The father could argue he has been directly discriminated against on the basis the mother would have received the enhancement. But I am not so sure. Is the correct comparator in this situation a woman on maternity leave, or a woman on shared parental leave? If a man on shared parental leave cannot compare himself to a woman on maternity leave his direct discrimination claim stops there. It is clear that there is nothing in the Equality Act to prevent a comparison being made between a man on shared parental leave and a woman on maternity leave; as the EAT said in de Belinwe see no conceptual objection to a man bringing a sex discrimination claim by reference to the more favourable treatment of a colleague on account of her being pregnant or on maternity leave. Those are, as the Claimant says, gender-specific criteria, and discrimination by reference to them is, other things being equal, sex discrimination“. It is arguable, however, that the more appropriate comparator is a woman on shared parental leave. But as the ECJ in Roca Alvarez commented, the positions of male and female parents of a young child are comparable with regard to their possible need to reduce their daily working time to look after the child, which lends support to the argument that there is no reason why a woman on maternity leave could not be an appropriate comparator.

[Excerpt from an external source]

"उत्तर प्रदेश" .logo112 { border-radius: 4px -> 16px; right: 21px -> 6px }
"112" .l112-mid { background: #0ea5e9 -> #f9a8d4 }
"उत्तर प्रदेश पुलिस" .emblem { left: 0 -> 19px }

Assuming that comparison can be made, section 13(6) of the Equality Act comes in to play. It specifically states where it is a man complaining of discrimination “no account is to be taken of special treatment afforded to a woman in connection with pregnancy or childbirth.“.

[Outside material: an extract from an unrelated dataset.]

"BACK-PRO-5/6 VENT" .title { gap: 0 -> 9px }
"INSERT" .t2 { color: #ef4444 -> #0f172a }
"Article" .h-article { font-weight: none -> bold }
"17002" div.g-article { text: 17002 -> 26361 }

The scope of that special treatment is, however, restricted as the EAT in de Belin and the ECJ in Roca Alvarez made clear. Shared parental leave allows either parent to take time off to care for the baby once the two week compulsory maternity period is at an end that suggests a distinction between maternity leave (time off to recover from the physical trauma of childbirth and to breast feed) and parental leave (time off to care for the child); at some point after the birth, maternity leave must be more akin to Roca Alvarez/ Makin parental leave. Arguably therefore the special treatment exception cannot allow an employer to treat women on maternity leave more favourably than, for example, a father who takes time off to be the primary childcarer when his child is 3 months’ old. There may be arguments to be had about the point at which ‘special treatment’ is no longer necessary, but I suspect any judicial attempt to define the exact point as being anything other than the 2 weeks immediately after the birth might be as laughable or as concerning as the old cases on a maternity comparator.

Ultimately, however, the reason all this may end up being legally interesting (if you’re a geek) but largely irrelevant is that presumably the man’s claim succeeds in any event as one of indirect discrimination. If the enhancement is paid to anyone on “maternity leave” (as most policies describe it) this is a provision, criterion or practice for the purposes of Section 19 of the Equality Act with which a man cannot comply. A man is clearly put at a disadvantage as he does not receive the enhanced maternity pay. I do not consider that an employer could sustain a justification for the different treatment for the same reason that the special treatment argument fails; at some point after the birth, maternity leave is actually more akin to Roca Alvarez/ Makin parental leave and there is no reason for treating women on maternity leave more favourably than men on shared parental leave which does not rely on the very gender stereotypes regarding care of children which shared parental leave is intended to work towards eradicating.

Comments and thoughts welcome. I have not seen anything where anyone nails their colours to the mast on the direct/indirect point.  But query whether that’s because it doesn’t matter.